I know the Sh%% hurts like crazy


----------



## flowinlocks (Sep 8, 2008)

Caramela said:


> I got good growth with biotin, and no acne. But thankfully I am not acne-prone. I think if you already have a predisposition to acne then Biotin will just worsen that.


 

Me too!!!, I have be taking Biotin for almost 2 months, and I have no problems at all with acne!! Thank God! My hair is much thicker, I'm not sure on the length, cause I'm 6wks. post relaxer, but I have a TON of NG.


----------



## cocoberry10 (Sep 8, 2008)

flowinlocks said:


> Me too!!!, I have be taking Biotin for almost 2 months, and I have no problems at all with acne!! Thank God! My hair is much thicker, I'm not sure on the length, cause I'm 6wks. post relaxer, but I have a TON of NG.


 
Me neither. I've never had acne though, so I'm not sure.  I'm not sure if my hair is really growing faster because of Biotin, so I'll just say yes. I've been transitioning!


----------



## 2themax (Oct 7, 2008)

MsAngie said:


> I have been using biotin, and I think I have gotten good results. Well, it may be a combination of the vitamins I take(particularly biotin) and the way that I take care of it. My face really doesn't break out, fortunately. Like you, I drink a lot of water. I think the key to taking biotin is to not take it by itself, and to play with your dosage. I don't think that it is good to start taking it in a large dose without seeing how your body--especially your face--will react to it. HTH!!



Although my face does break out as a result of taking the Biotin, because I drink plenty of water (80+ ounces/day), the bumps are barely noticeable.  In fact, I'm the only one who notices them.  I concur with MsAngie in not taking Biotin by itself and playing with the dosage.  Sometimes I take 5000 mcg and seldom 10,000 mcg - increasing the water with the Biotin dosage.  Also, my nails tend to grow in spurts, at first they become very brittle and break off and then out of nowhere, they begin to grow super fast and hard - who knows?


----------



## Lyoness (Oct 7, 2008)

I voted no.... I didn't have success, but the biotin did... it sucessfully gave me these mammoth spots and hair in places I didn't want hair!

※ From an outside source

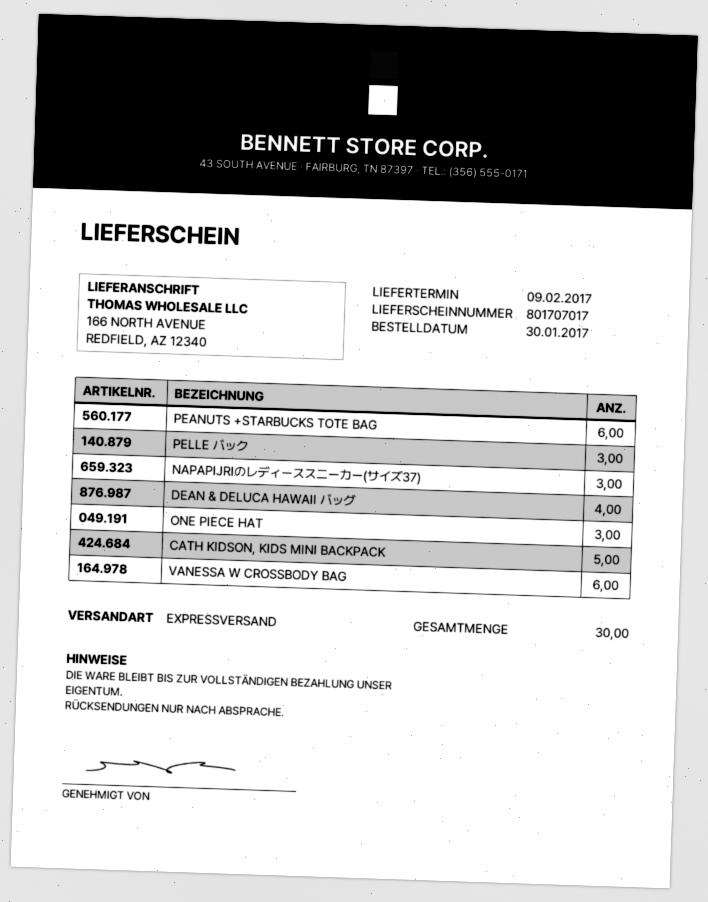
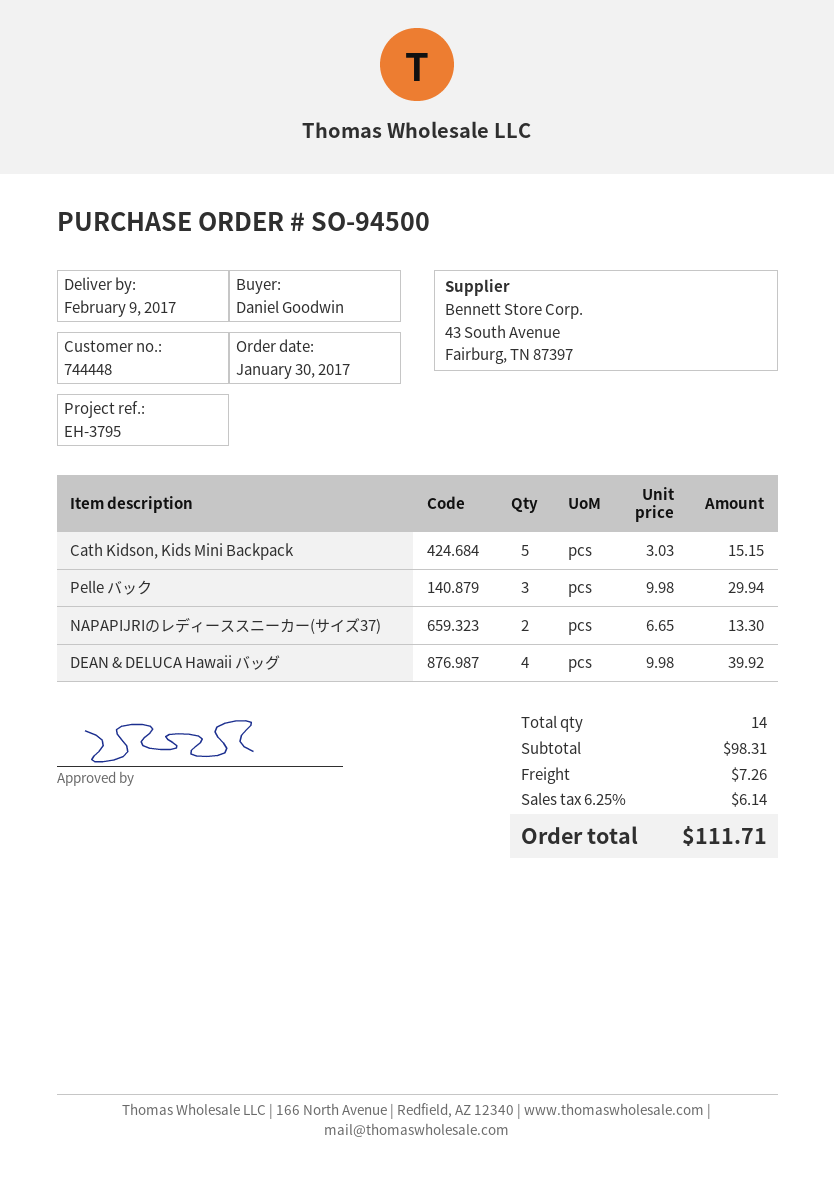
PEANUTS +STARBUCKS TOTE BAG: 6 -> none
NAPAPIJRIのレディーススニーカー(サイズ37): 3 -> 2
ONE PIECE HAT: 3 -> none
VANESSA W CROSSBODY BAG: 6 -> none
total quantity: 30 -> 14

I'm stuck with 2 bottles cos I bought it on offer thinking it was going to work miracles.. *sigh* can't win em all ..


----------



## titan (Oct 7, 2008)

I only used it for 2 months, and I know that is not enough time to see any results, but I didn't see any immediate results ,so I become discouraged and stopped taking the supplements.


----------



## Paradox (Oct 9, 2008)

titan said:


> I only used it for 2 months, and I know that is not enough time to see any results, but I didn't see any immediate results ,so I become discouraged and stopped taking the supplements.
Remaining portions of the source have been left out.